The real shortcoming of solar is seasonal. A cloud passing across an otherwise clear sky may drop solar output by 70% for a few minutes. It's nearly trivial for batteries to cope with that short fluctuation. The daily cycle is harder: solar panels produce nothing at night, so batteries need to store excess electricity during the day for use at night. A week of rain is harder still. Though we'll see how costs and efficiency of battery storage evolve, none of these situations seems a priori out of reach for solar plus batteries to handle.
Winter is a different story. Days get short, rainy weather (where I live) becomes much more common; elsewhere, solar panels may be blanketed with snow. Simultaneously, electricity demand for heat and light goes up. In California, with its solar-friendly climate, building sufficient battery storage to soak up summer's excess electricity and dole it out in sufficient quantity over the course of the winter is entirely infeasible (again, barring a revolutionary advance in storage technology).
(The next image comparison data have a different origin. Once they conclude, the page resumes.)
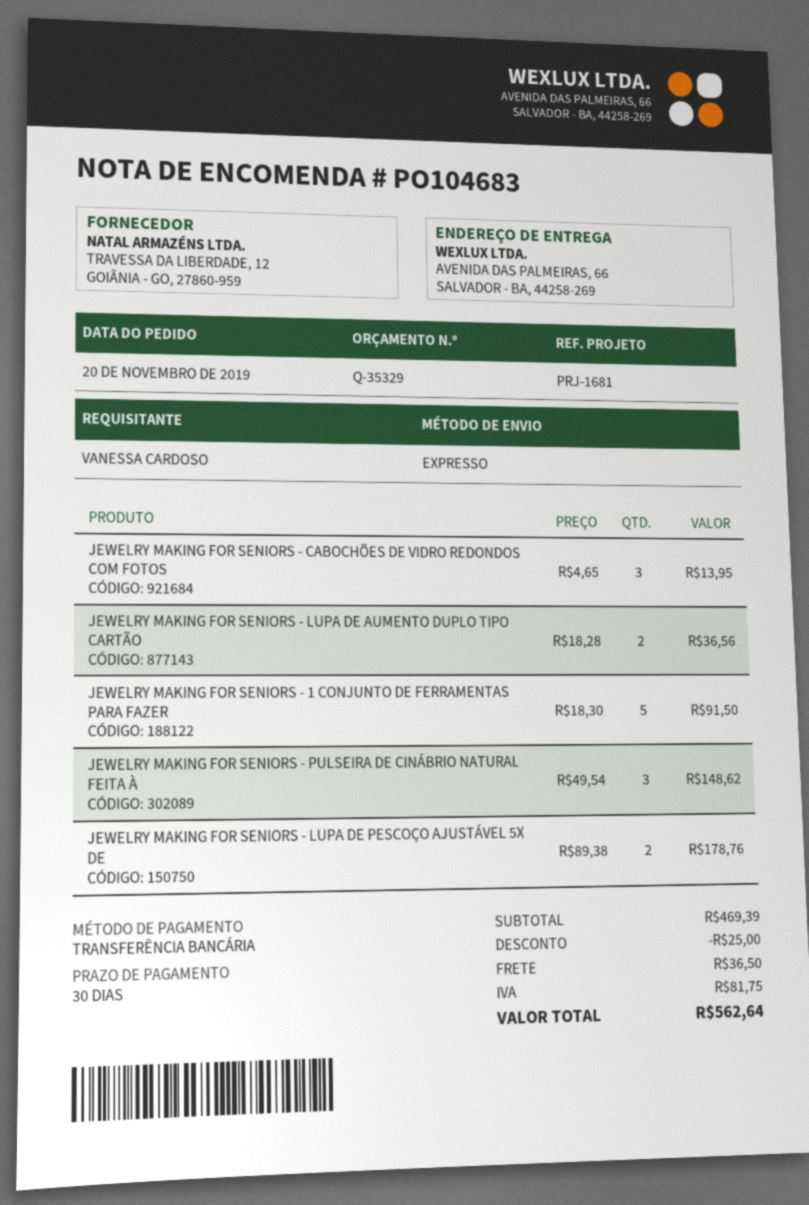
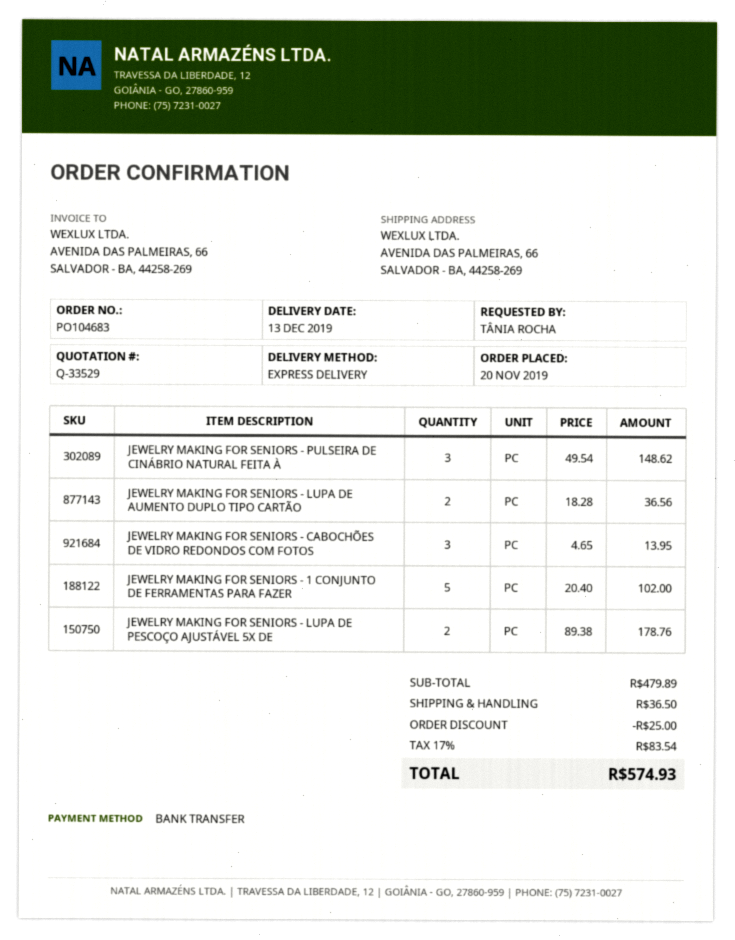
quote number: Q-35329 -> Q-33529
ordered by: VANESSA CARDOSO -> TÂNIA ROCHA
JEWELRY MAKING FOR SENIORS - 1 CONJUNTO DE FERRAMENTAS PARA FAZER: 5 x 18.30 = 91.50 -> 5 x 20.40 = 102.00
subtotal: 469.39 -> 479.89
tax: 81.75 -> 83.54
total: 562.64 -> 574.93

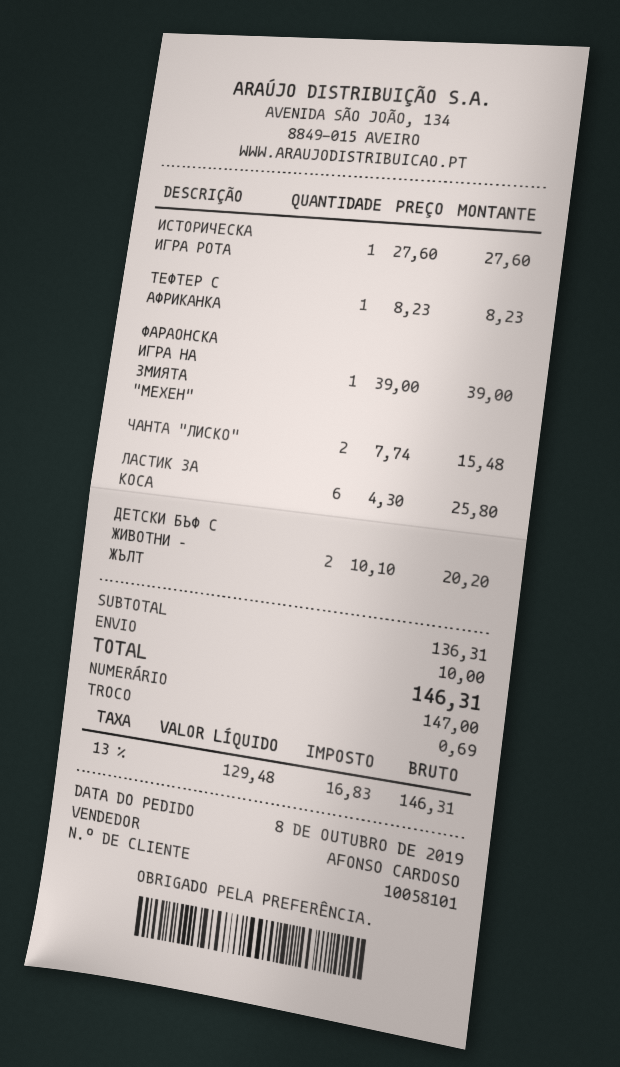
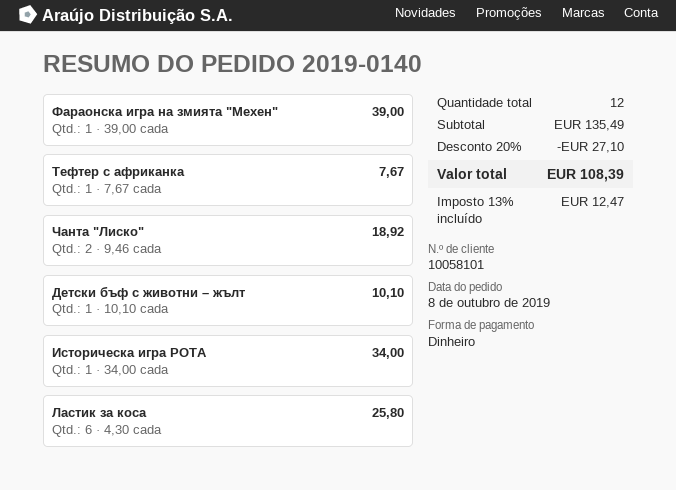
ИСТОРИЧЕСКА ИГРА РОТА: 1 x 27.60 = 27.60 -> 1 x 34.00 = 34.00
ТЕФТЕР С АФРИКАНКА: 1 x 8.23 = 8.23 -> 1 x 7.67 = 7.67
ЧАНТА "ЛИСКО": 2 x 7.74 = 15.48 -> 2 x 9.46 = 18.92
ДЕТСКИ БЪФ С ЖИВОТНИ – ЖЪЛТ: 2 x 10.10 = 20.20 -> 1 x 10.10 = 10.10
subtotal: 136.31 -> 135.49
discount: none -> 20% = 27.10
shipping: 10.00 -> none
tax: 13% = 16.83 -> 13% = 12.47
total: 146.31 -> 108.39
In a world of ants and grasshoppers, solar can't be the ant.
Of course, none of this means that deploying large-scale solar and wind generation is a bad idea. It just means that solar and wind can only be part of the zero-carbon future, not the whole story. How big a part? Time, technological progress, and markets will answer that question. It's also contingent on location: solar electricity will be a bigger part of the answer in Phoenix, where peak demand occurs on blazing summer afternoons, than in Buffalo, where frigid winter nights are peak demand time.